Every time I think of Steve McQueen, I think of my ex-boyfriend, who resembled him. Lol. Thanks for jogging my memory.

Wisewebwoman said...

I had him from your first sentence. The ultimate bad boy, hard living, troubled and tough.

So very attractive to us women who know not to get involved with these magnificent creatures but do anyway and nurse the broken heart like a talisman.

XO
WWW

DJan said...

I didn't know he was a political conservative. I would never have thought it. I loved him in all his movies and really felt bereft when he died. Thanks for the memories, nevertheless. :-)

Olga said...

i didn't realize he died so young.

Anonymous said...

I remember him and his motorcycle. Newspapers said he developed his disease when he worked for a plant making asbestos. I recollect he made several attempts to save himself, including a trip to Mexico, which at the time was thought to be the world's first third world country to make it into the first world.
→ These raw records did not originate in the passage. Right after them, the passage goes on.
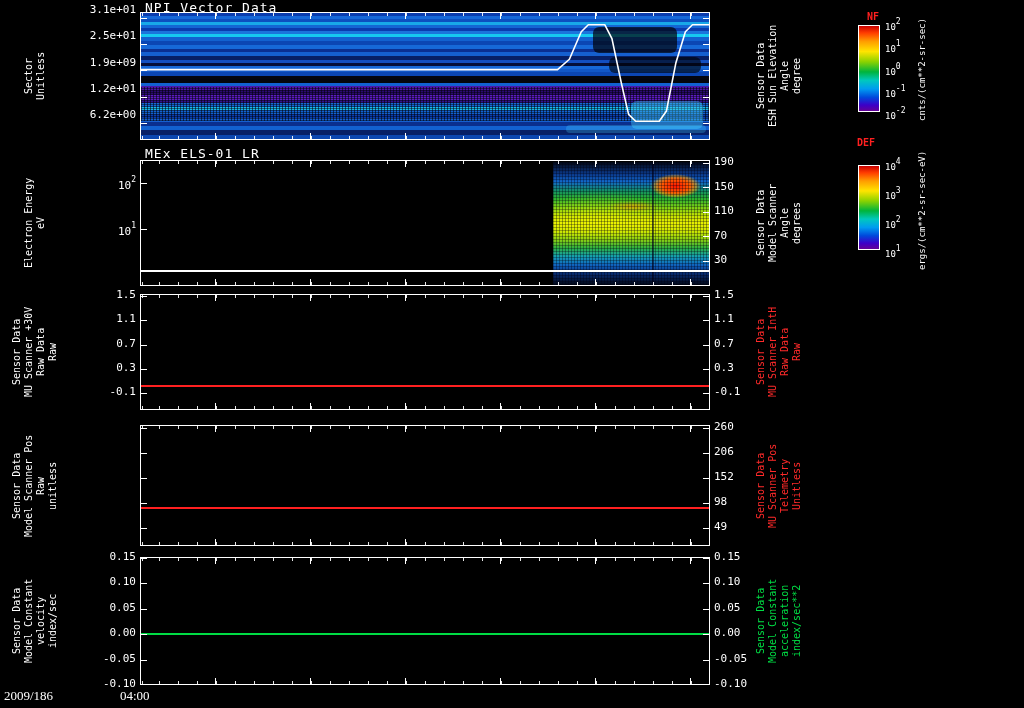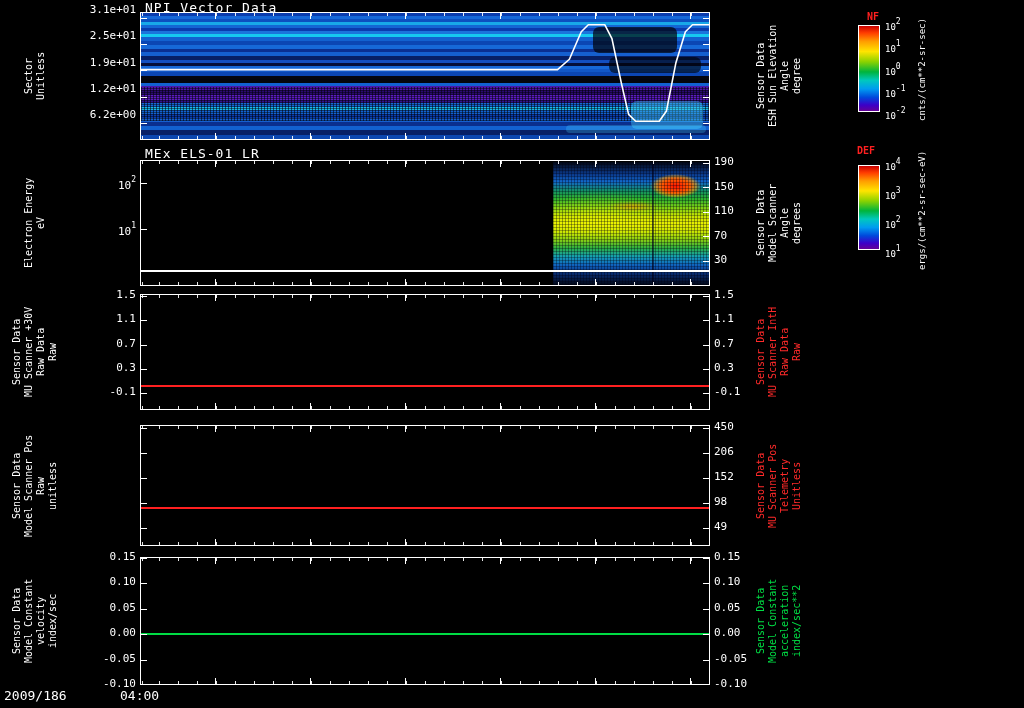--- a/index.html
+++ b/index.html
@@ -135,7 +135,7 @@
   <div class="yticks left" style="top:4px;height:117px">
       <span class="tick">3.1e+01</span>
       <span class="tick">2.5e+01</span>
-      <span class="tick">1.9e+01</span>
+      <span class="tick">1.9e+09</span>
       <span class="tick">1.2e+01</span>
       <span class="tick">6.2e+00</span>
     </div>

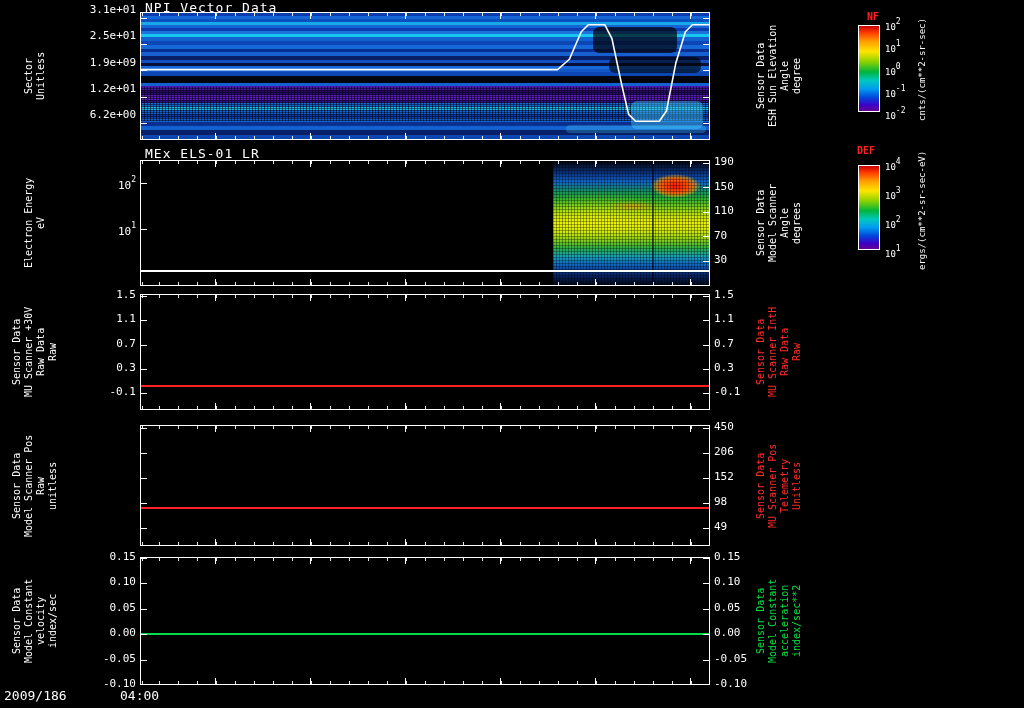--- a/index.html
+++ b/index.html
@@ -187,7 +187,7 @@
 Angle
 degrees</div>
   <div class="cbar" style="top:165px;height:85px"></div>
-  <div class="cbar-title" style="top: 145px; color: rgb(255, 32, 32);">DEF</div>
+  <div class="cbar-title" style="top: 137px; color: rgb(255, 32, 32);">DEF</div>
   <div class="cbar-ticks" style="top:159px;height:97px">
       <span class="tick">10<sup>4</sup></span>
       <span class="tick">10<sup>3</sup></span>

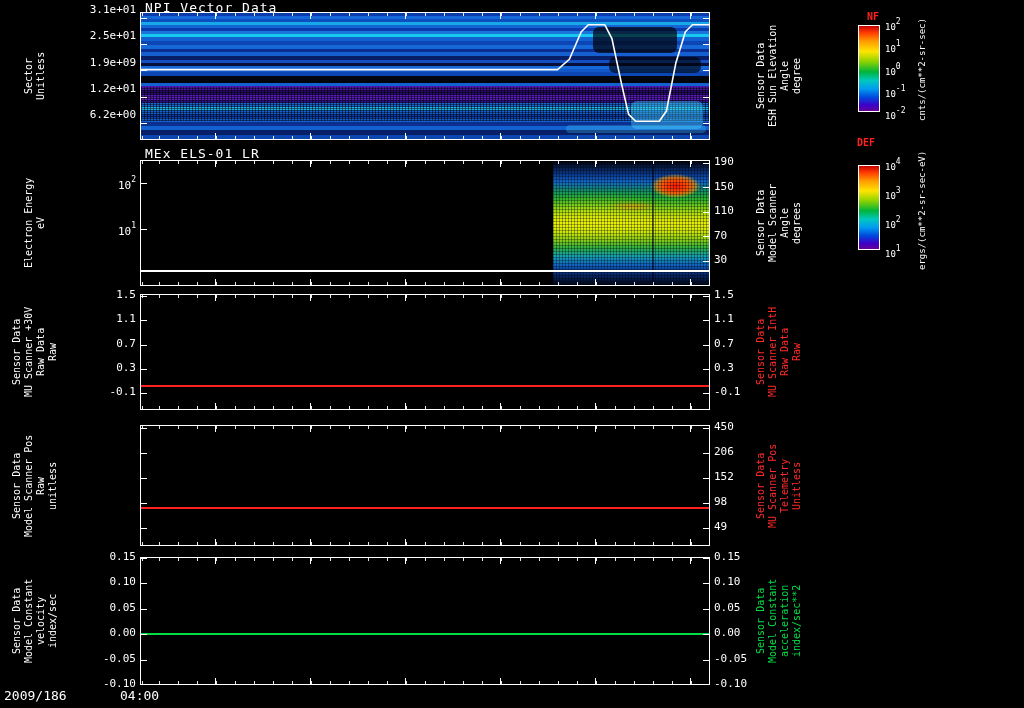--- a/index.html
+++ b/index.html
@@ -234,7 +234,7 @@
     <div class="yt r" style="top:2px;height:102px;--p:25px"></div>
   </div>
   <div class="yticks right" style="top:421px;height:112px">
-      <span class="tick">450</span>
+      <span class="tick">260</span>
       <span class="tick">206</span>
       <span class="tick">152</span>
       <span class="tick">98</span>

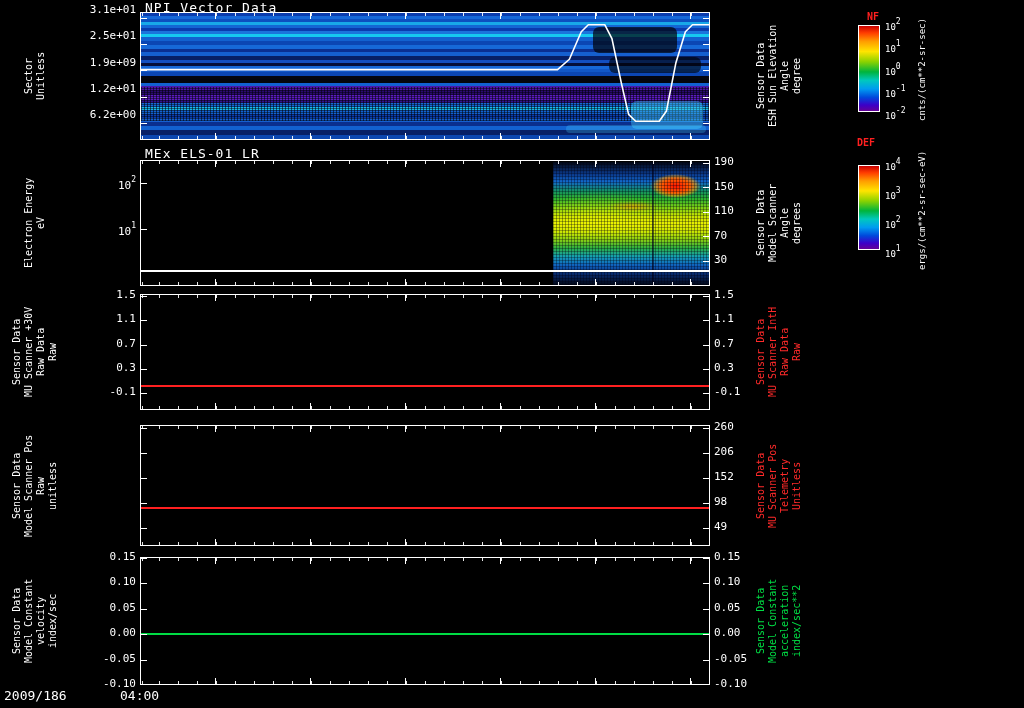--- a/index.html
+++ b/index.html
@@ -67,7 +67,7 @@
      background:radial-gradient(50% 50% at 50% 50%, rgba(255,140,0,.6), transparent 75%);}
   #els-seam{position:absolute;left:63%;top:0;bottom:0;width:2px;background:rgba(0,0,30,.55);}
   #els-floor{position:absolute;left:0;right:0;top:109px;height:2px;background:#fff;}
-  .xlabels{position:absolute;top:688px;font-size:13px;color:#fff;}
+  .xlabels{position:absolute;top:688px;font-size:13px;color:#fff;font-family:Liberation Serif, serif;}
   #xticks{left:196px;width:513px;display:flex;flex-direction:row;justify-content:space-between;}
   #xticks .tick{height:16px;line-height:16px;}
   #xdate{left:4px;}

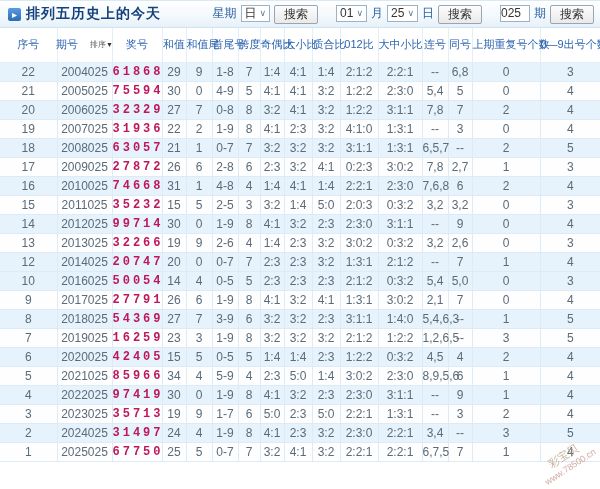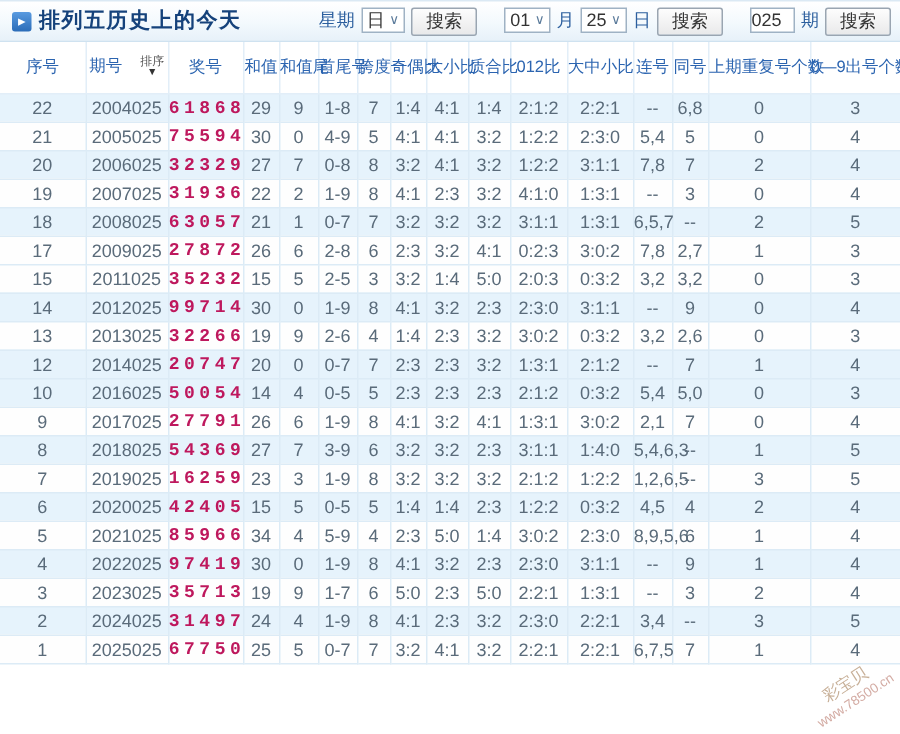--- a/index.html
+++ b/index.html
@@ -37,7 +37,7 @@
   td.num-red { color:#be185d; font-weight:bold; letter-spacing:3px;font-family:Liberation Mono, monospace; }
   .issue-head { display:flex; align-items:center; justify-content:center; gap:21px; }
   .issue-label { display:inline-block; width:13px; line-height:13px; }
-  .sort-widget { display:flex; flex-direction:column; align-items:center; cursor:pointer; }
+  .sort-widget { display:flex; flex-direction:row; align-items:center; cursor:pointer; }
   .sort-text { font-size:8px; color:#555; line-height:8px; }
   .sort-arrow { font-size:7px; color:#333; line-height:7px; }
   .watermark { position:absolute; left:537px; top:448px; transform:rotate(-33deg);

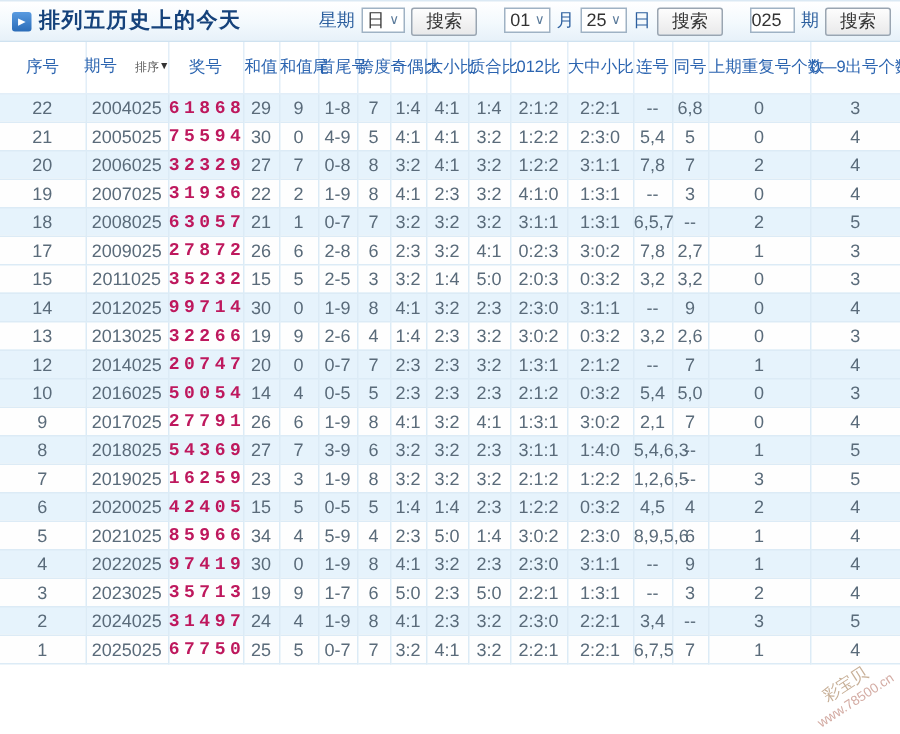--- a/index.html
+++ b/index.html
@@ -235,6 +235,24 @@
         <td>1</td>
         <td>3</td>
       </tr>
+      <tr class="alt">
+        <td>16</td>
+        <td>2010025</td>
+        <td class="num-red">74668</td>
+        <td>31</td>
+        <td>1</td>
+        <td>4-8</td>
+        <td>4</td>
+        <td>1:4</td>
+        <td>4:1</td>
+        <td>1:4</td>
+        <td>2:2:1</td>
+        <td>2:3:0</td>
+        <td>7,6,8</td>
+        <td>6</td>
+        <td>2</td>
+        <td>4</td>
+      </tr>
       <tr class="plain">
         <td>15</td>
         <td>2011025</td>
Sad ending, but his plight and the plight of others like John /wayne and Maureen Ohara brought the world's attention to lung ailments caused by the environment.

stephen Hayes said...

He died much too soon. A tragedy.

Celia said...

Such a sad ending from an ugly disease. I didn't realize he was so young when he died. "The Sand Pebbles" was/is one of my favorites.

Barbara said...

Another great Bio. I guessed it was him but I didn't know all the background. Good share.

joared said...

Enjoyed some of his movies. Heard a lot about him thru the years as acquaintances raised money for Boys Republic and colleagues provided some therapy at nearby Chino but that was after he was gone from both places. So many strong actors died young which is tragic especially when exposed to substances thought to be harmless as asbestos was.